**Goal of the exercise:** From the entries below, copy out all lines holding "SSonLorR".

··········

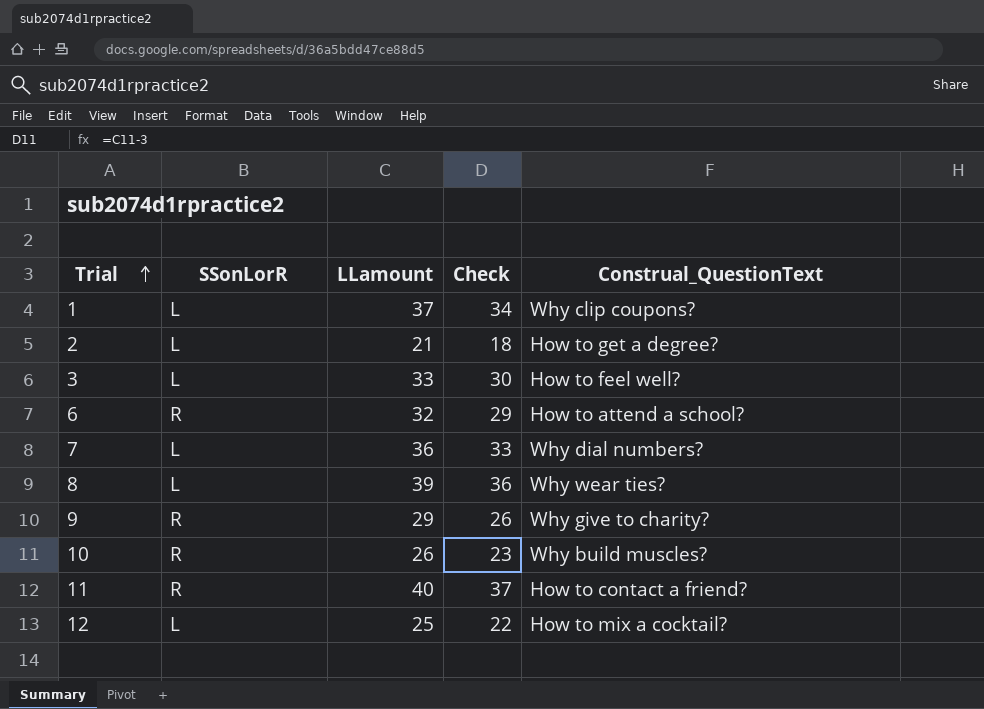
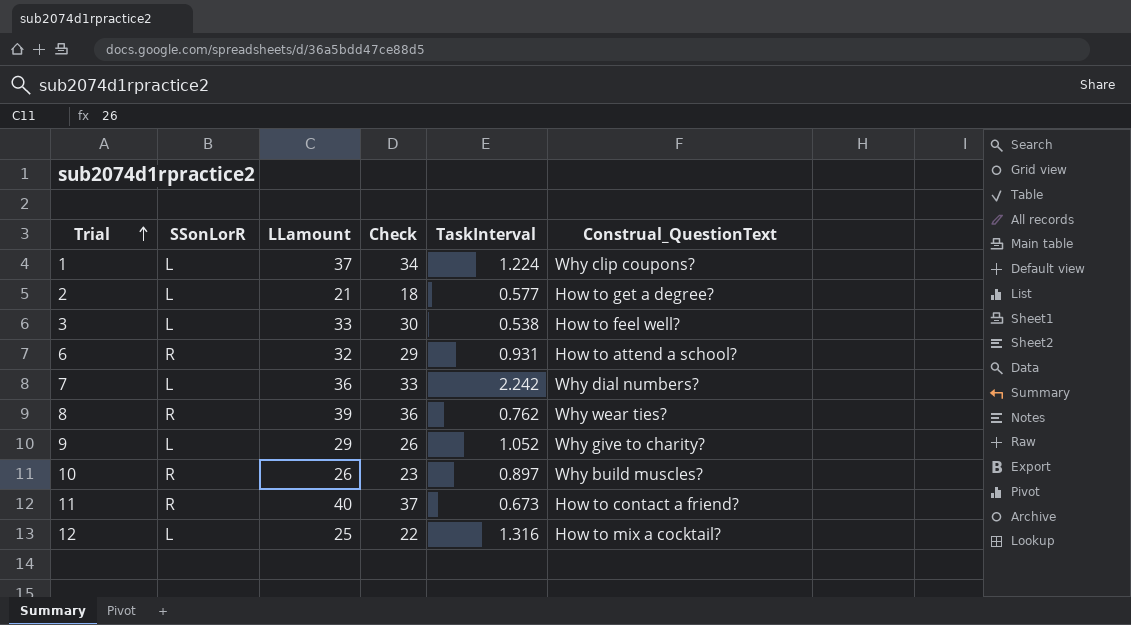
column TaskInterval | position: none -> 5
8 | SSonLorR: L -> R
9 | SSonLorR: R -> L

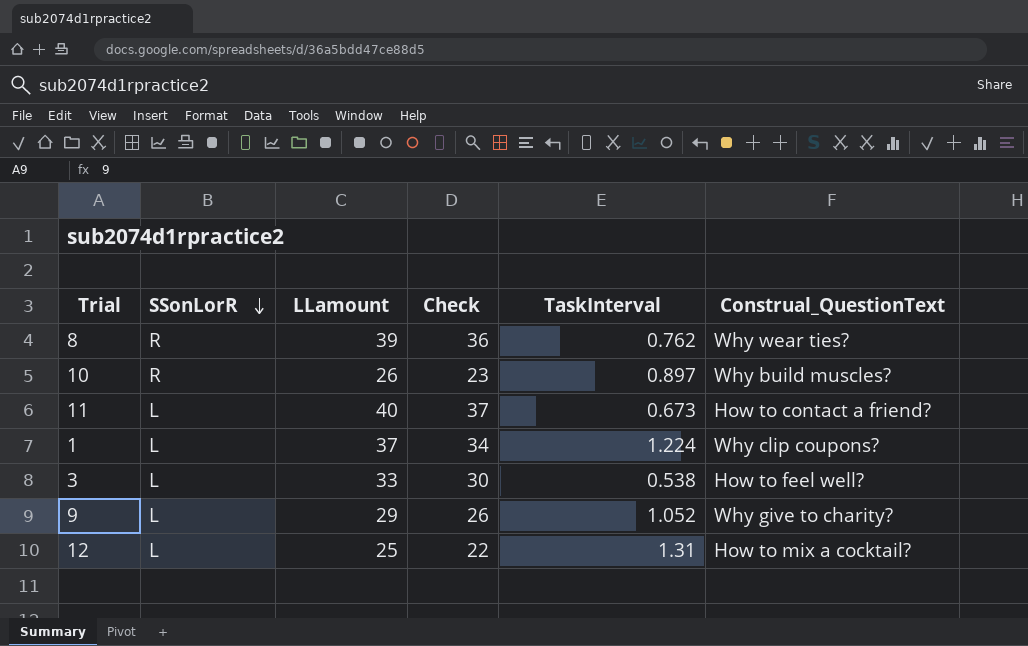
row order: Trial ascending -> SSonLorR descending
row 2: L | 21 | 18 | 0.577 | How to get a degree? -> none
row 6: R | 32 | 29 | 0.931 | How to attend a school? -> none
row 7: L | 36 | 33 | 2.242 | Why dial numbers? -> none
11 | SSonLorR: R -> L
12 | TaskInterval: 1.316 -> 1.31

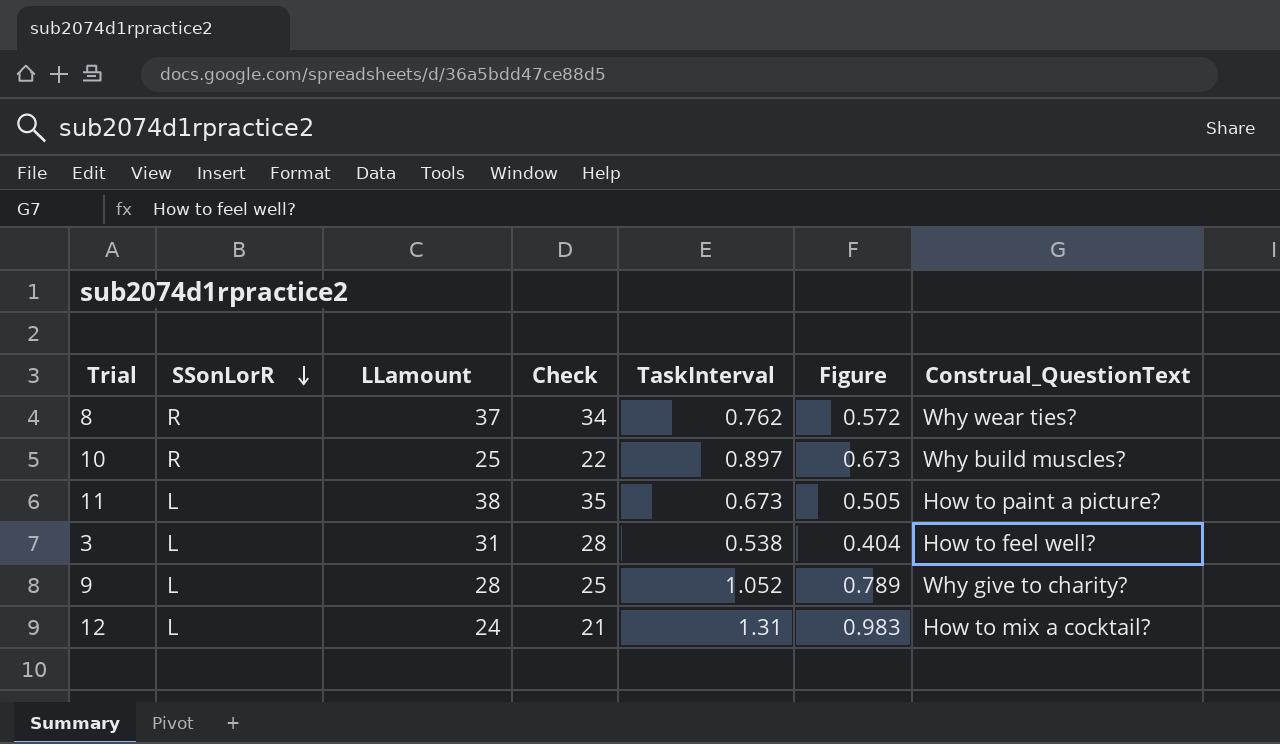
column Figure | formula: none -> [TaskInterval] * 0.75
row 1: L | 37 | 34 | 1.224 | Why clip coupons? -> none
8 | LLamount: 39 -> 37
8 | Check: 36 -> 34
10 | LLamount: 26 -> 25
10 | Check: 23 -> 22
11 | LLamount: 40 -> 38
11 | Check: 37 -> 35
11 | Construal_QuestionText: How to contact a friend? -> How to paint a picture?
3 | LLamount: 33 -> 31
3 | Check: 30 -> 28
9 | LLamount: 29 -> 28
9 | Check: 26 -> 25
12 | LLamount: 25 -> 24
12 | Check: 22 -> 21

··········

**Response below:**
8 | SSonLorR: L -> R
9 | SSonLorR: R -> L
row order: Trial ascending -> SSonLorR descending
11 | SSonLorR: R -> L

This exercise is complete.